Davaya bakan Şura-yı Devlet Mülkiye ve Maarif Dairesi, 23 Mart 1918 tarihli kararıyla Lofça-i Cedit Köyü İhtiyar Heyetinin bu talebini haklı bulur ve Kale-i Sultaniye Livası İdare Meclisinin mahlûliyet kararının kanuna aykırı olduğuna ve bu nedenle keenlemyekün addedilmesine, yani yok hükmünde sayılmasına ve ziraate elverişli olmayan bu arazinin tapudaki vasfının “tarla”dan “mera”ya dönüştürülmesine karar verir.
Kitabımızda bu tarihsel olayların yanında, ayrıca, Abdülfettah’ın yaptığı şikâyet başvurusu ve Lofça-i Cedit Köyü İhtiyar Heyetinin açtığı fesih davası üzerinden Osmanlı Şura-yı Devletinin görev ve yetkileri ile işleyiş usûlleri de incelenmekte ve bu iki örnek olay üzerinden son dönem Osmanlı idarî yargı sisteminin niteliği tartışılmaktadır.
Bulgaristan muhaciri 200 aile, 1895 yılında şimdi Çanakkale ili Biga ilçesinde bulunan 32 bin dönüm büyüklüğünde Kayaaltı Çiftliğini sahipleri olan İngiltere tebaasından James William Whittall ve Osmanlı tebaasından İsmail Zühtü Bey’den 5500 Osmanlı Lirasına satın alırlar ve Çiftlik üzerinde bir köy kurarlar. Köye, Bulgaristan’dan geldikleri yerin adını yaşatmak için “Yeni Lofça” anlamına gelen “Lofça-i Cedit” ismini verirler. Köy daha sonra “Yeniçiftlik” olarak isimlendirilir. Satın aldıkları Çiftliğin sınırları içinde 9000 dönüm büyüklüğünde “Ece Gölü” isimli bir de Göl vardır.
Lofça-i Cedit köyü halkı, Ece Gölünün kendileri için önemli bir gelir kaynağı olduğunun kısa sürede farkına varırlar. Gölde bol miktarda ve yüksek kalitede yılan balığı vardır. Lofça-i Cedit köyü yılan balıkçılığı yapmaya başlar. Gölde tutulan balıklar, Biga kaza merkezinde satılır.

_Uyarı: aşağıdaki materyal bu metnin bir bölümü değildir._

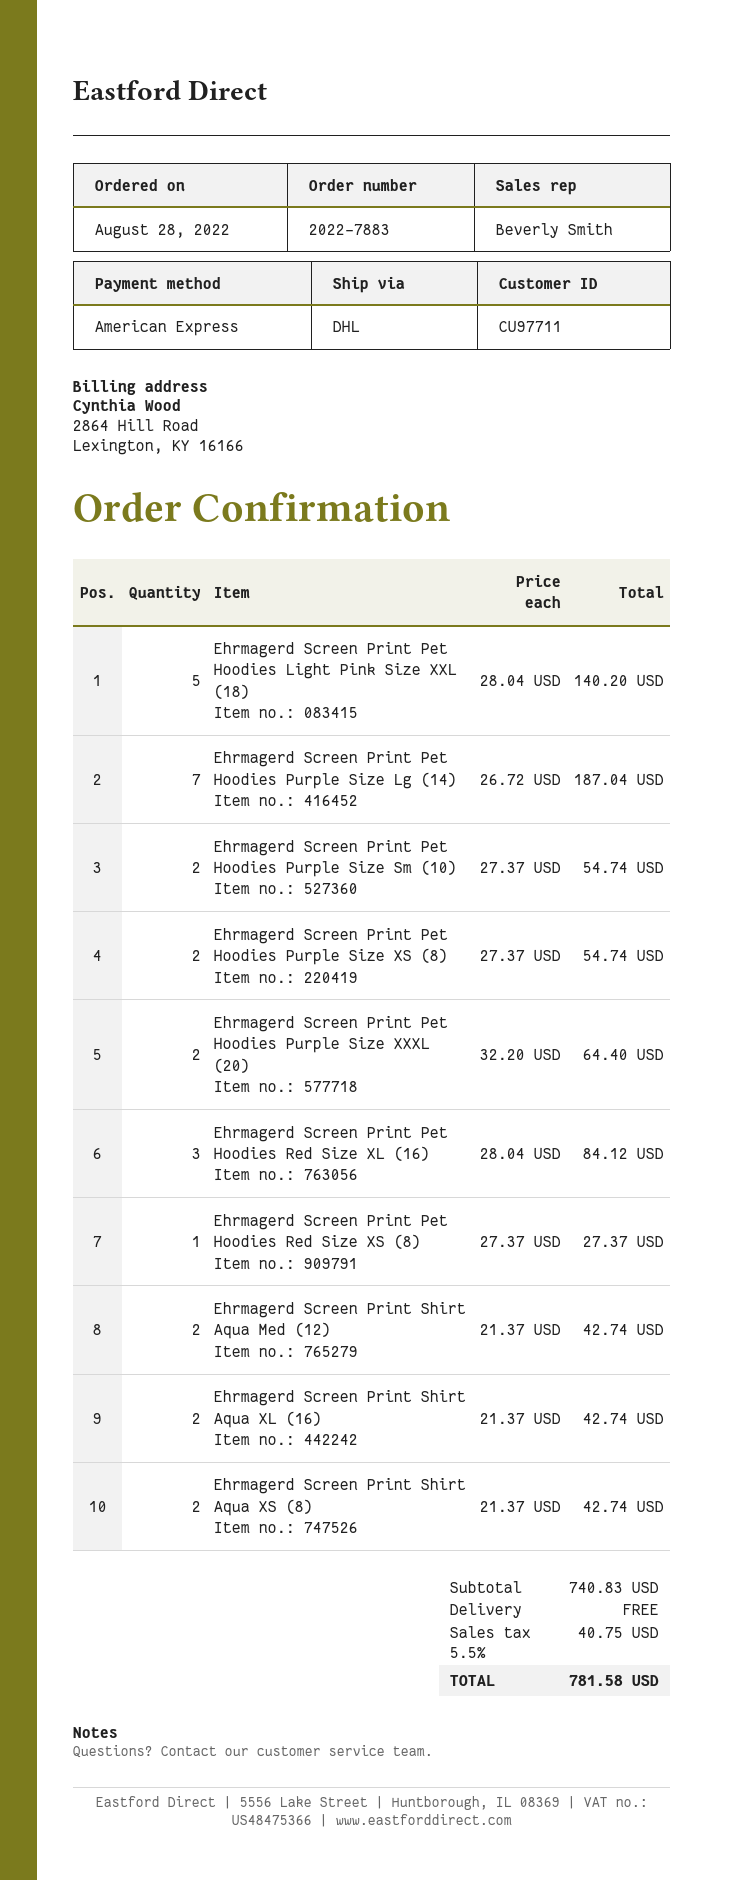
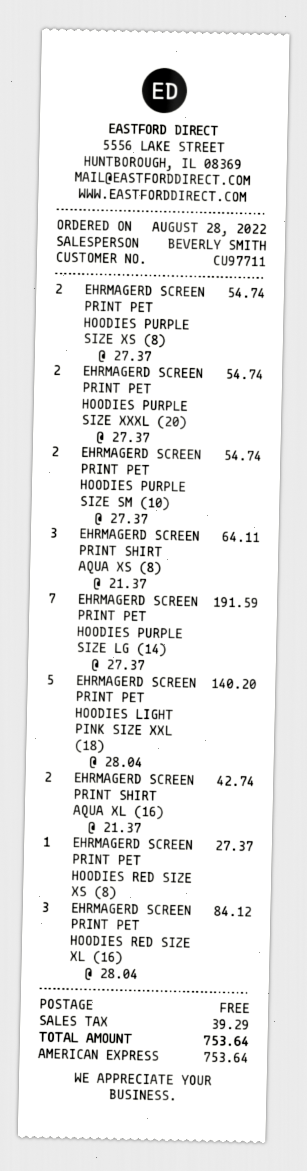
Ehrmagerd Screen Print Pet Hoodies Purple Size Lg (14): 7 x 26.72 = 187.04 -> 7 x 27.37 = 191.59
Ehrmagerd Screen Print Pet Hoodies Purple Size XXXL (20): 2 x 32.20 = 64.40 -> 2 x 27.37 = 54.74
Ehrmagerd Screen Print Shirt Aqua Med (12): 2 x 21.37 = 42.74 -> none
Ehrmagerd Screen Print Shirt Aqua XS (8): 2 x 21.37 = 42.74 -> 3 x 21.37 = 64.11
tax: 40.75 -> 39.29
total: 781.58 -> 753.64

Durum böyleyken, 1906 yılının Ağustos ayında Biga eşrafından İbrahim Bey isimli bir kişi, Ece Gölünün kuzeyinde, “Dalyanayağı” denilen mevkide 2740 dönüm büyüklüğünde bir araziyi satın alır ve Lofça-i Cedit köyüne ait olan Ece Gölüne bu şekilde komşu olur.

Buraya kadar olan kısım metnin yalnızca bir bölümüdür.